We would be starting with spinning up our server.

Here are the steps to spin up an instance on AWS to serve as our Jenkins server:

1. Log into your AWS account:

   • Open your web browser and navigate to the AWS Management Console.

   • Sign in using your AWS account credentials.

2. Navigate to EC2 Dashboard:

   • Once logged in, navigate to the EC2 Dashboard by clicking on "Services" in the top menu and selecting "EC2" under "Compute".

3. Launch Instance:

   • On the EC2 Dashboard, click on the "Launch Instance" button to start the instance creation process.

     

4. Choose an Amazon Machine Image (AMI):

   • Select an AMI that meets your requirements. You can choose an Amazon Linux AMI or any other AMI that supports Jenkins installation. I would be going with ubuntu.

   • 

5. Choose an Instance Type:

   • Select an instance type based on your requirements. We would be going with a t2.large instance for better memory because as i mentioned earlier we would be setting up Jenkins and Sonarqube on this server.

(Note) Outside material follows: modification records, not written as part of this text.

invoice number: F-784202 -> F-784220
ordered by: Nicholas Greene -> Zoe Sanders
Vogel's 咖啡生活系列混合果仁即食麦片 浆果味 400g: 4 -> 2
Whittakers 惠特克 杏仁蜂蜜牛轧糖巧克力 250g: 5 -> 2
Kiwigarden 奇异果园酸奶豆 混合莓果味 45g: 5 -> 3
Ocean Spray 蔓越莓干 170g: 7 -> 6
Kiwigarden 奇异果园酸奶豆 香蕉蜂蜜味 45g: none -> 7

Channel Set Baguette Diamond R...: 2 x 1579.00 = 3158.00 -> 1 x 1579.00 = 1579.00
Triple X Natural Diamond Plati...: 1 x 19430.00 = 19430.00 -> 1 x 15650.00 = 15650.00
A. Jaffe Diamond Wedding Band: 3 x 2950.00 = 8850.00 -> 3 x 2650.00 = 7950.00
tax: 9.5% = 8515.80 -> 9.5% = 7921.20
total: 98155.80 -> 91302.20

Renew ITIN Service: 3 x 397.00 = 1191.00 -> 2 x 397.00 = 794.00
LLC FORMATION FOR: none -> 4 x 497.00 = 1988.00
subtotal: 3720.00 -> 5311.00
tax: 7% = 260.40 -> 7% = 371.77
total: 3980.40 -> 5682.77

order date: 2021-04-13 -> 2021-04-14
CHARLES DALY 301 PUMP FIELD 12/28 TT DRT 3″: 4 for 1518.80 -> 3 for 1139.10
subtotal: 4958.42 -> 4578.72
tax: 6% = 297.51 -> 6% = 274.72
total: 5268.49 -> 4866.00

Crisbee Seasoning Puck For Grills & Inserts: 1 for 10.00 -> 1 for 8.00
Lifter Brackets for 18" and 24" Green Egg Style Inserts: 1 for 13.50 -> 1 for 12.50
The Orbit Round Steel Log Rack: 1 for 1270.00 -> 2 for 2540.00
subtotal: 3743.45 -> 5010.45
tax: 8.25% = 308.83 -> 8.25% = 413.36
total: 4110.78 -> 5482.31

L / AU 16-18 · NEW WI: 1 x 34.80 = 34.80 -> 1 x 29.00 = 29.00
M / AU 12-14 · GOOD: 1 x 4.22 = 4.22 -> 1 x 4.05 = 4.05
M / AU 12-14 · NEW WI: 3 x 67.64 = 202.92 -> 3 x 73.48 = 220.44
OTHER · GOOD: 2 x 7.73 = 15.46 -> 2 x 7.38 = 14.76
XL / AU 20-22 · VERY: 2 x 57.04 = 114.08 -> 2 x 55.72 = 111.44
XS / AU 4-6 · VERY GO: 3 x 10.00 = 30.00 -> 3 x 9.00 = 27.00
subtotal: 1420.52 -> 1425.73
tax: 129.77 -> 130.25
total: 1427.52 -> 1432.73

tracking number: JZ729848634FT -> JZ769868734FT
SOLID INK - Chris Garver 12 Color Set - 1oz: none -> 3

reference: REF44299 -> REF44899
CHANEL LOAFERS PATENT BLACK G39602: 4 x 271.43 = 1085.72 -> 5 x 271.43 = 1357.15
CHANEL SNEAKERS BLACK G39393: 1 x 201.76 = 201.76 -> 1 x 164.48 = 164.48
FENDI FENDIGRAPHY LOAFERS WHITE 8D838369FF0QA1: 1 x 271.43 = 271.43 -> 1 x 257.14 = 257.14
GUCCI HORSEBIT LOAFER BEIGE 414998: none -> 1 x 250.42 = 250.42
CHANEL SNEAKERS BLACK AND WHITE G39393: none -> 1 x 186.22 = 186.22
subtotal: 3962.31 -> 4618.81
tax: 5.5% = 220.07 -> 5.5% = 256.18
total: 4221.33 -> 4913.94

   • You would also need to create a key-pair if you don't have one so you would be able to ssh into the server.

     

6. Configure Security Group:

   To ensure secure access to your server, create a new Security Group with the following inbound rules:

   • Allow SSH (port 22) to enable secure remote access to your server.

   • Allow HTTP (port 80) for web traffic.

   • Allow HTTPS (port 443) for secure web traffic.

Ensure that the source for each rule is set to "Anywhere" to allow traffic from any IP address.

However, note that allowing traffic from anywhere is not advisable in a production environment due to security concerns.

1. Access the Instance:

   • Once the instance is launched, you can access it via SSH using the public IP or DNS provided by AWS.

   • 

With these steps completed, you'll have successfully spun up an instance on AWS to serve as your Jenkins server.

Now you can proceed with installing and configuring Jenkins on this instance.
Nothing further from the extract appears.